== Provided records ==
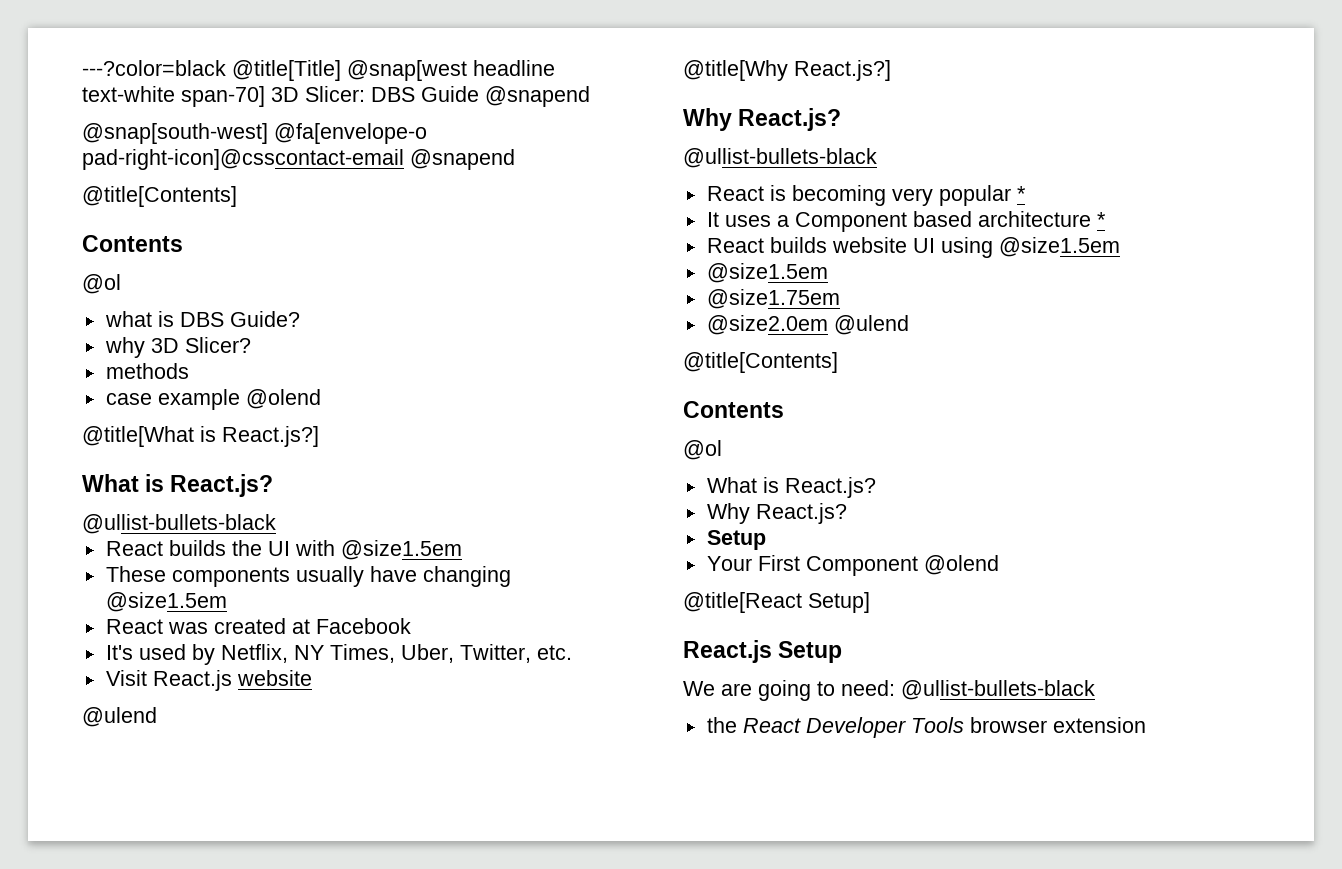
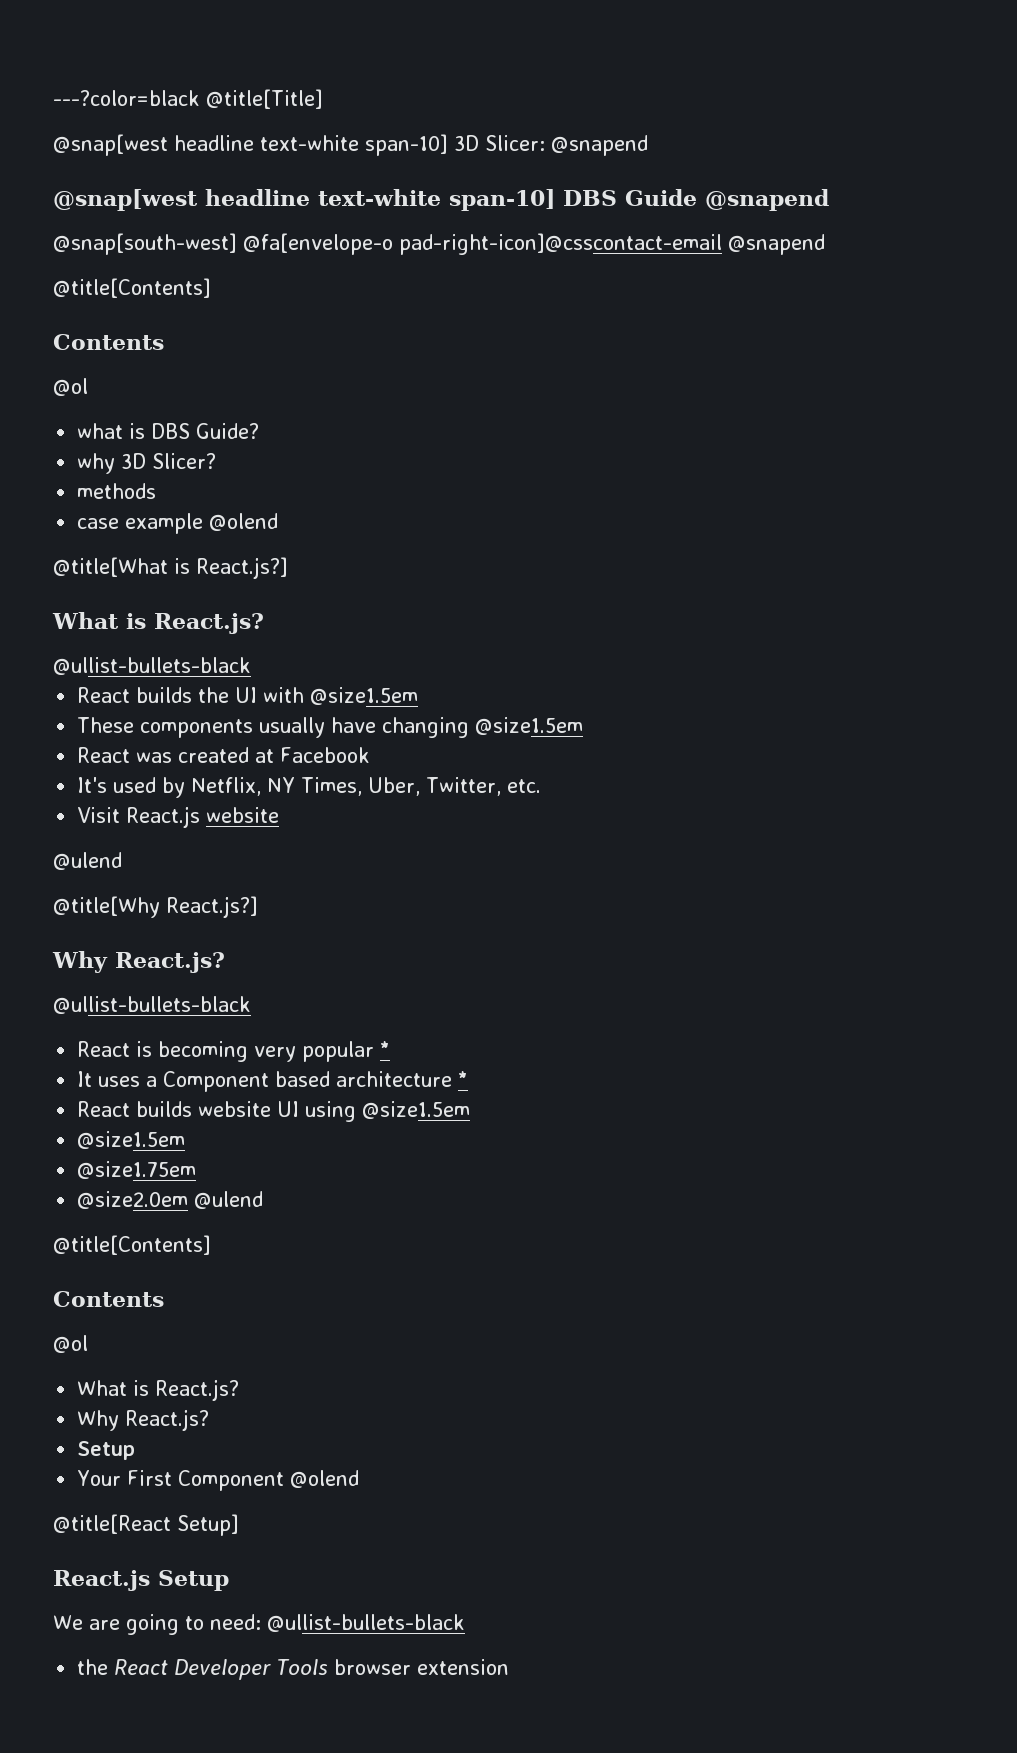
- ---?color=black @title[Title] @snap[west headline text-white span-70] 3D Slicer: DBS Guide @snapend
+ ---?color=black @title[Title]
+ @snap[west headline text-white span-10] 3D Slicer: @snapend
+ @snap[west headline text-white span-10] DBS Guide @snapend

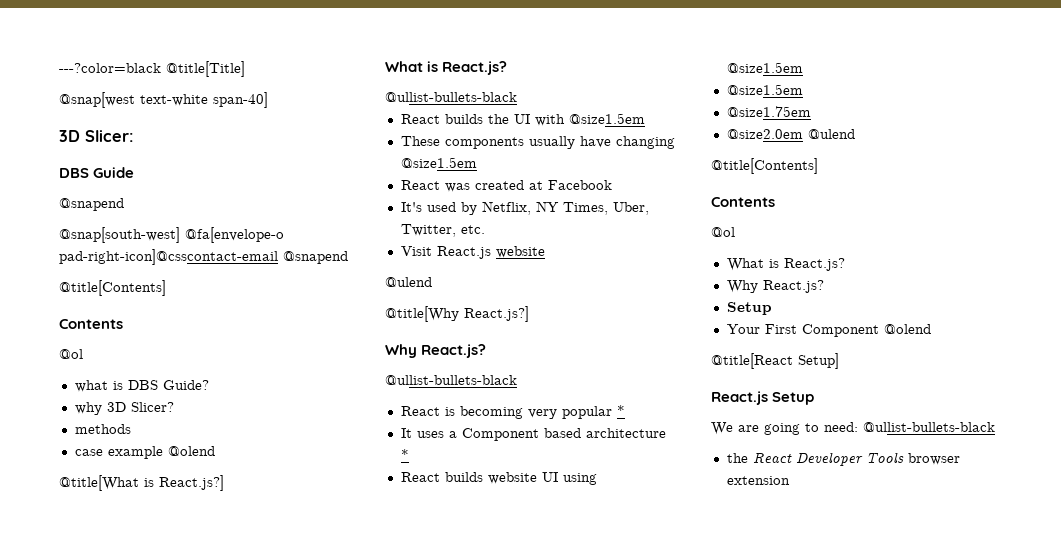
- @snap[west headline text-white span-10] 3D Slicer: @snapend
- @snap[west headline text-white span-10] DBS Guide @snapend
+ @snap[west text-white span-40]
+ 3D Slicer:
+ DBS Guide
+ @snapend

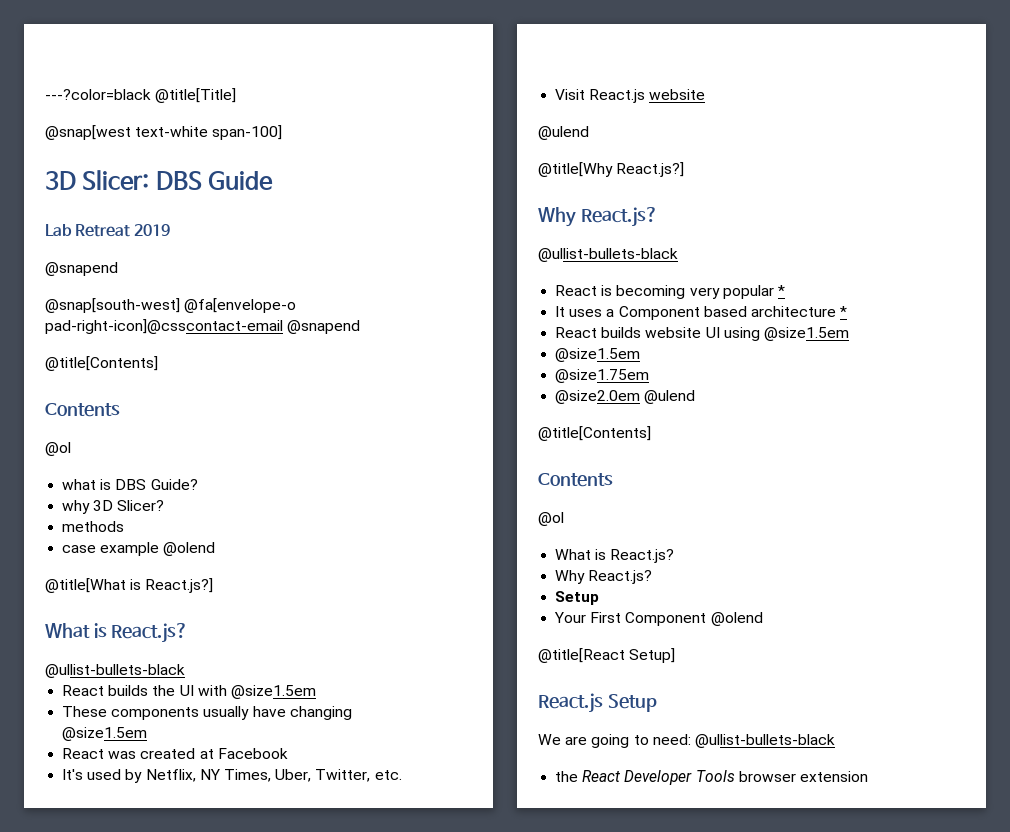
- @snap[west text-white span-40]
+ @snap[west text-white span-100]
- 3D Slicer:
- DBS Guide
+ 3D Slicer: DBS Guide
+ Lab Retreat 2019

== Problem requirements ==
In your copy of the listing above, reproduce each line exactly and omit all pictures.

== Response to the exercise ==
- ---?color=black @title[Title] @snap[west headline text-white span-70] 3D Slicer: DBS Guide @snapend
+ ---?color=black @title[Title]
+ @snap[west headline text-white span-10] 3D Slicer: @snapend
+ @snap[west headline text-white span-10] DBS Guide @snapend

- @snap[west headline text-white span-10] 3D Slicer: @snapend
- @snap[west headline text-white span-10] DBS Guide @snapend
+ @snap[west text-white span-40]
+ 3D Slicer:
+ DBS Guide
+ @snapend

- @snap[west text-white span-40]
+ @snap[west text-white span-100]
- 3D Slicer:
- DBS Guide
+ 3D Slicer: DBS Guide
+ Lab Retreat 2019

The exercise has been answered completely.